Start of Data for the task

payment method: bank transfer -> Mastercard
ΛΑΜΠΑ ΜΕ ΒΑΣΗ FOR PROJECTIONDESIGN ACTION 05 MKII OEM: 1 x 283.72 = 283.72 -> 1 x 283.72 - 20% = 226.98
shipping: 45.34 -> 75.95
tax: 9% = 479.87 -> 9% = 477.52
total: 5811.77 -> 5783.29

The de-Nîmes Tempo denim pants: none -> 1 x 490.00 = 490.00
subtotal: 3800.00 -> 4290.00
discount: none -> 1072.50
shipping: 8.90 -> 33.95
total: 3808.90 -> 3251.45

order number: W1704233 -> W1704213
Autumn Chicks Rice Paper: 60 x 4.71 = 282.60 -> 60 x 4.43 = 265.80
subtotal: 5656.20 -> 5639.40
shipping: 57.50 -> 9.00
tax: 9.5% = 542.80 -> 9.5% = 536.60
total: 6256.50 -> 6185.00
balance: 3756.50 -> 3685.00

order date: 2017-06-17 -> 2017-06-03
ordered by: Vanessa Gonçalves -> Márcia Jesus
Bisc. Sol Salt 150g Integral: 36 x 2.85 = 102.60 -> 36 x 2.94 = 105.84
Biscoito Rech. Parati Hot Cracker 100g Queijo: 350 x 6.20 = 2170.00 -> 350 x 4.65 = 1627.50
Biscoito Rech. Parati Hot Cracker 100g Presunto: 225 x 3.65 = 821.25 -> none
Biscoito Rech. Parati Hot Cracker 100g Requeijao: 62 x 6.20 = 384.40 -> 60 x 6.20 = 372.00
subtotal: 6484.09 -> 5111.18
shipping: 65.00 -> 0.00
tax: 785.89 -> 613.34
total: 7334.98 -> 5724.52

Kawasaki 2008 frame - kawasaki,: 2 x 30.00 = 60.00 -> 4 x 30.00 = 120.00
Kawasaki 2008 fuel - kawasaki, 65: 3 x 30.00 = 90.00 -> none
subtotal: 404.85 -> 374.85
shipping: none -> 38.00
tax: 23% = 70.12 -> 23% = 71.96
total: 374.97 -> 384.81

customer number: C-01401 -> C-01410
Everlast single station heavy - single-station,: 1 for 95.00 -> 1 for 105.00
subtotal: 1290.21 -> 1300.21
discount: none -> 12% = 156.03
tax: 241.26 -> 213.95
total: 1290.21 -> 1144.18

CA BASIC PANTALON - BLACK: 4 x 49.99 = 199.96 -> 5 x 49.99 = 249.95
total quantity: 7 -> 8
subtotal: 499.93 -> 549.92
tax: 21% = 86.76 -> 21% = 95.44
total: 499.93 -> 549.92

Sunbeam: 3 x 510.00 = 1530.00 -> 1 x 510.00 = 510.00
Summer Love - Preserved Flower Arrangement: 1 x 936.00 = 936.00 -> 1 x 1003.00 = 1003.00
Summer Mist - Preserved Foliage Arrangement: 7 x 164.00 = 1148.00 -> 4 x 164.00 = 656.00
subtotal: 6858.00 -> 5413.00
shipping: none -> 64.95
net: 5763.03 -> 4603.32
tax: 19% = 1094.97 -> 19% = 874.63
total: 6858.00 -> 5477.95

End of Data for the task

[Your goal]
Set down the whole of the material again, exactly.

[Result for this task]
payment method: bank transfer -> Mastercard
ΛΑΜΠΑ ΜΕ ΒΑΣΗ FOR PROJECTIONDESIGN ACTION 05 MKII OEM: 1 x 283.72 = 283.72 -> 1 x 283.72 - 20% = 226.98
shipping: 45.34 -> 75.95
tax: 9% = 479.87 -> 9% = 477.52
total: 5811.77 -> 5783.29

The de-Nîmes Tempo denim pants: none -> 1 x 490.00 = 490.00
subtotal: 3800.00 -> 4290.00
discount: none -> 1072.50
shipping: 8.90 -> 33.95
total: 3808.90 -> 3251.45

order number: W1704233 -> W1704213
Autumn Chicks Rice Paper: 60 x 4.71 = 282.60 -> 60 x 4.43 = 265.80
subtotal: 5656.20 -> 5639.40
shipping: 57.50 -> 9.00
tax: 9.5% = 542.80 -> 9.5% = 536.60
total: 6256.50 -> 6185.00
balance: 3756.50 -> 3685.00

order date: 2017-06-17 -> 2017-06-03
ordered by: Vanessa Gonçalves -> Márcia Jesus
Bisc. Sol Salt 150g Integral: 36 x 2.85 = 102.60 -> 36 x 2.94 = 105.84
Biscoito Rech. Parati Hot Cracker 100g Queijo: 350 x 6.20 = 2170.00 -> 350 x 4.65 = 1627.50
Biscoito Rech. Parati Hot Cracker 100g Presunto: 225 x 3.65 = 821.25 -> none
Biscoito Rech. Parati Hot Cracker 100g Requeijao: 62 x 6.20 = 384.40 -> 60 x 6.20 = 372.00
subtotal: 6484.09 -> 5111.18
shipping: 65.00 -> 0.00
tax: 785.89 -> 613.34
total: 7334.98 -> 5724.52

Kawasaki 2008 frame - kawasaki,: 2 x 30.00 = 60.00 -> 4 x 30.00 = 120.00
Kawasaki 2008 fuel - kawasaki, 65: 3 x 30.00 = 90.00 -> none
subtotal: 404.85 -> 374.85
shipping: none -> 38.00
tax: 23% = 70.12 -> 23% = 71.96
total: 374.97 -> 384.81

customer number: C-01401 -> C-01410
Everlast single station heavy - single-station,: 1 for 95.00 -> 1 for 105.00
subtotal: 1290.21 -> 1300.21
discount: none -> 12% = 156.03
tax: 241.26 -> 213.95
total: 1290.21 -> 1144.18

CA BASIC PANTALON - BLACK: 4 x 49.99 = 199.96 -> 5 x 49.99 = 249.95
total quantity: 7 -> 8
subtotal: 499.93 -> 549.92
tax: 21% = 86.76 -> 21% = 95.44
total: 499.93 -> 549.92

Sunbeam: 3 x 510.00 = 1530.00 -> 1 x 510.00 = 510.00
Summer Love - Preserved Flower Arrangement: 1 x 936.00 = 936.00 -> 1 x 1003.00 = 1003.00
Summer Mist - Preserved Foliage Arrangement: 7 x 164.00 = 1148.00 -> 4 x 164.00 = 656.00
subtotal: 6858.00 -> 5413.00
shipping: none -> 64.95
net: 5763.03 -> 4603.32
tax: 19% = 1094.97 -> 19% = 874.63
total: 6858.00 -> 5477.95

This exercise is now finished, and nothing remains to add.